Insomma, un capolavoro di gestione.
“La sua è stata una progressione fisica ma anche mentale. Se arrivi alle Olimpiadi e te la giochi con le più forti è perché sei cosciente del percorso che hai fatto e consapevole di poter competere a certi livelli. Non tutti i mezzofondisti riescono a farlo. Tra quelli come Nadia, ci metto Pietro Arese”.
Si parla tanto del doppio picco di forma che si doveva raggiungere nel giro di due mesi, tra gli europei di Roma e i Giochi di Parigi. Nadia e Pietro sono la dimostrazione che si trattava di un’operazione possibile.

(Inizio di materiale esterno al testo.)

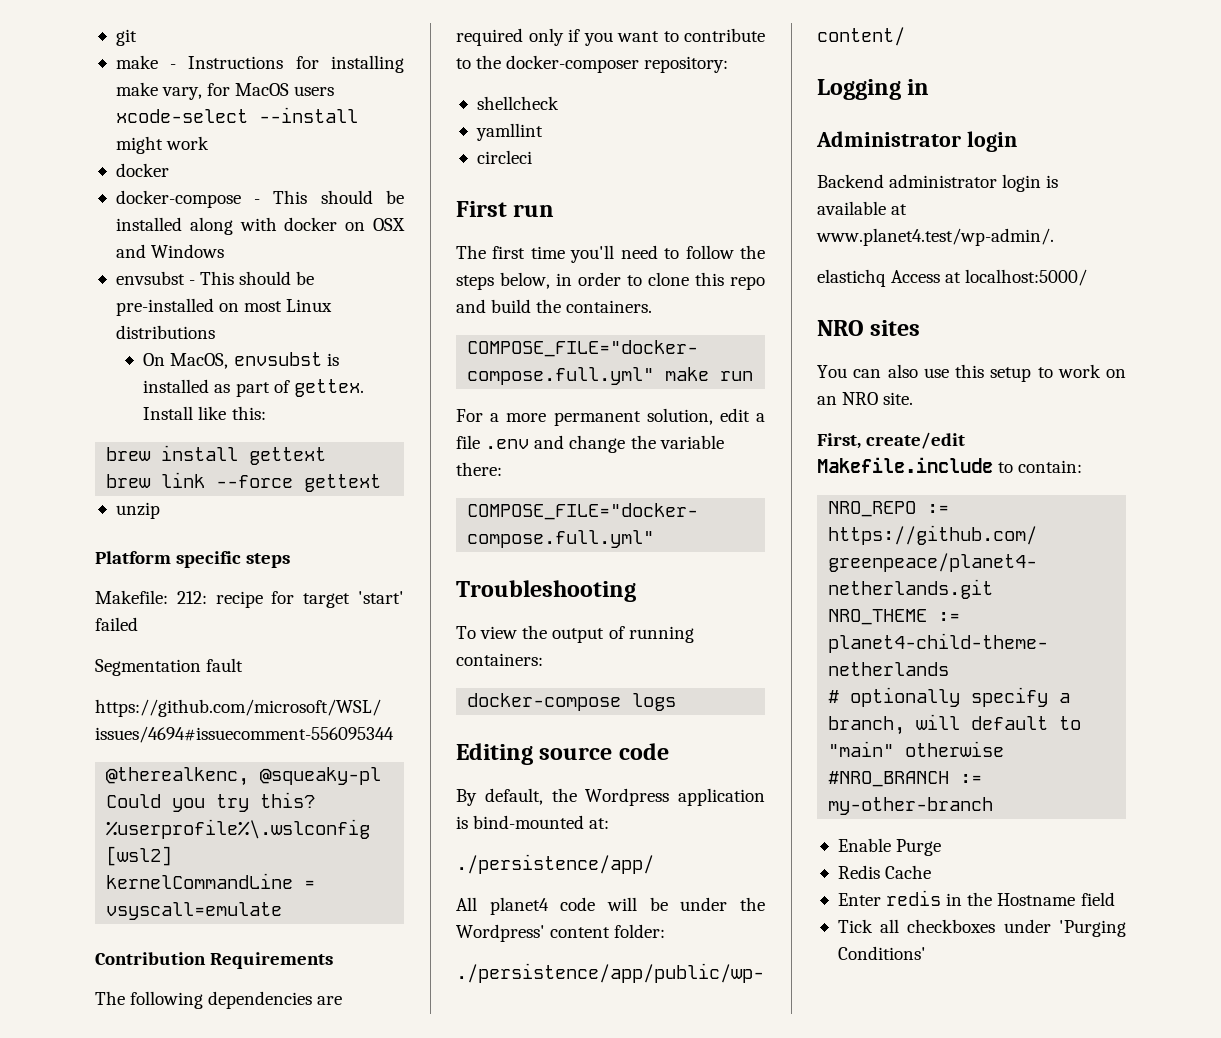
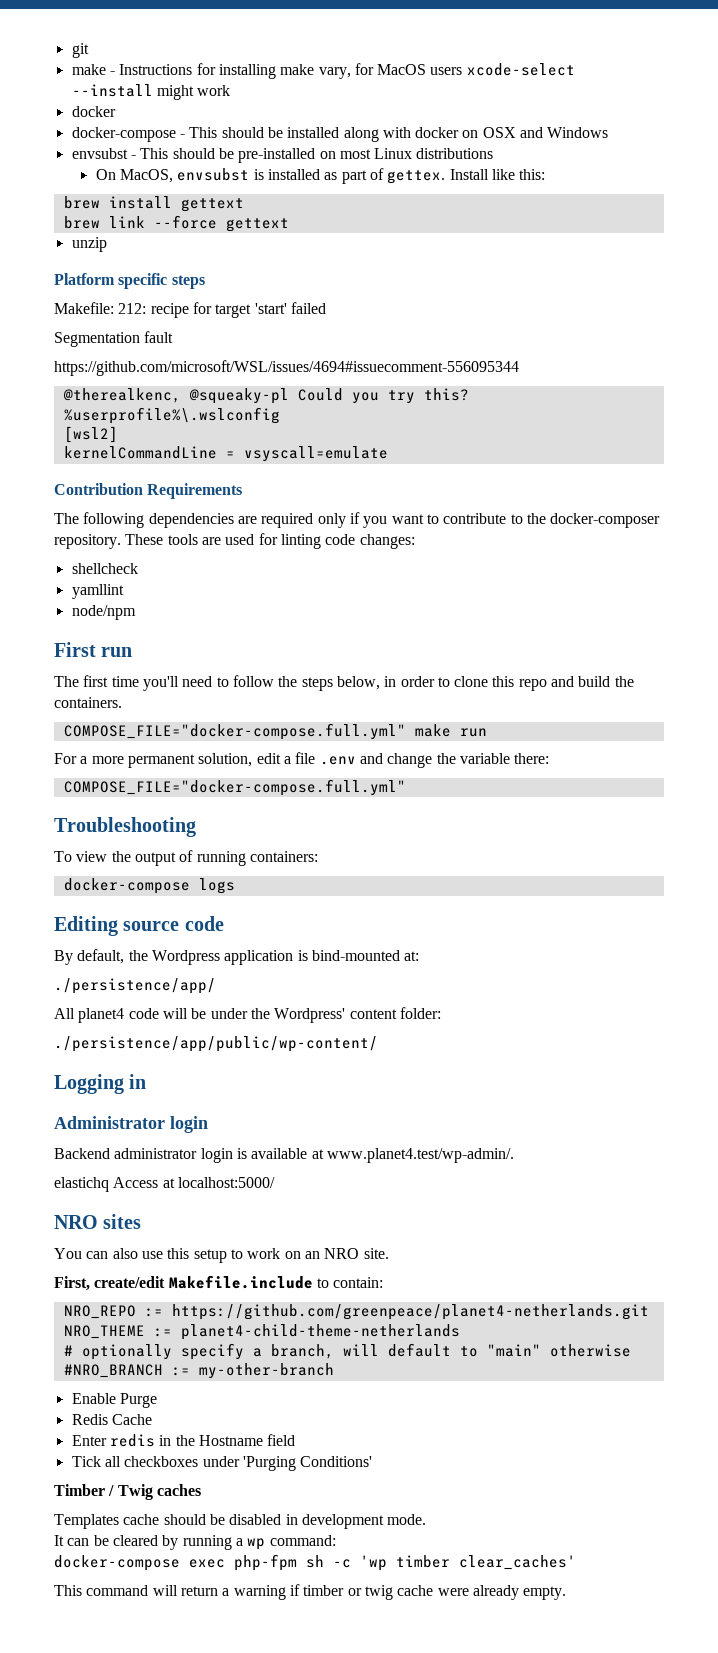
[644,56,729,73] repository: -> [54,533,415,549] repository. These tools are used for linting code changes:
[476,150,532,164] circleci -> [71,605,136,620] node/npm
(926, 953) none -> [54,1484,201,1500] [54,1514,427,1529] [54,1535,336,1550] [54,1554,576,1571] [54,1584,567,1600] // Timber / Twig caches // Templates cache should be disabled in development mode. // It can be cleared by running a wp command: // docker-compose exec php-fpm sh -c 'wp timber clear_caches' // This command will return a warning if timber or twig cache were already empty.

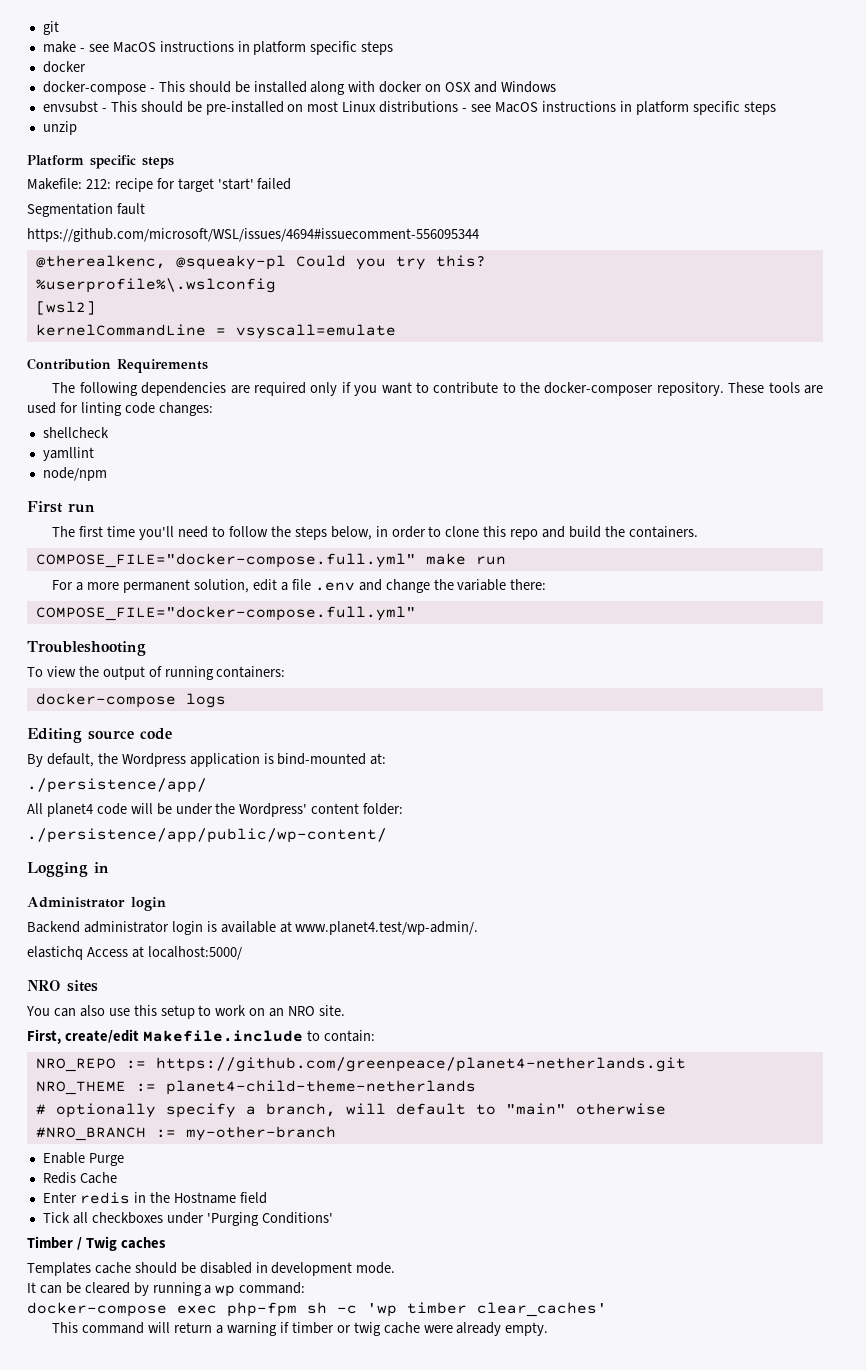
[119,63,575,79] [71,84,231,100] Instructions for installing make vary, for MacOS users xcode-select --install might work -> [88,41,394,55] see MacOS instructions in platform specific steps
[95,168,546,184] [63,196,244,212] [63,215,289,232] // On MacOS, envsubst is installed as part of gettex. Install like this: // brew install gettext // brew link --force gettext -> [462,101,776,115] - see MacOS instructions in platform specific steps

“Non era facile ma nemmeno impossibile. E’ chiaro che quando hai 24-25 anni puoi pensare di raggiungere più agevolmente i due momenti top. Ma il merito è tutto loro, perché sanno gestirsi e programmare alla perfezione la loro vita sportiva”.
E’ così che si arriva a vincere un argento in mezzo alle atlete africane, considerate irraggiungibili?
“Sì, passo dopo passo. A Parigi è come se Nadia fosse arrivata all’università passando per tutte le scuole. A quel punto, non ti spaventi di fare gli esami, anche con i prof più esigenti. E non dimentichiamoci della gara dei 5000, senza guardare alla medaglia mancata, perché chi arriva quarto, quinto o sesto alle Olimpiadi va solo applaudito e non si può mai parlare di fallimento”.
E’ stato un secondo posto di prepotenza: la Chebet non era poi così lontana.
“Nadia ha rischiato di vincere, non è stata surclassata nemmeno dalla medaglia d’oro. Ha fatto una volata superlativa. Ma, ribadisco il pensiero: anche la tattica fa parte della programmazione e del processo che le ha consentito di acquisire, per gradi, mezzi e capacità per esprimersi a quei livelli. Oggi rappresenta l’eccellenza nel mezzofondo azzurro, una campionessa del suo calibro penso che non l’abbiamo mai avuta”.
E chissà cosa potrà ancora combinare.
“I margini cronometrici sono enormi, soprattutto nei 5000 metri. A Parigi ha chiuso in 14’21”, a Roma aveva corso in 14’35”. D’ora in avanti, nei migliori meeting, potrà fare anche meno”.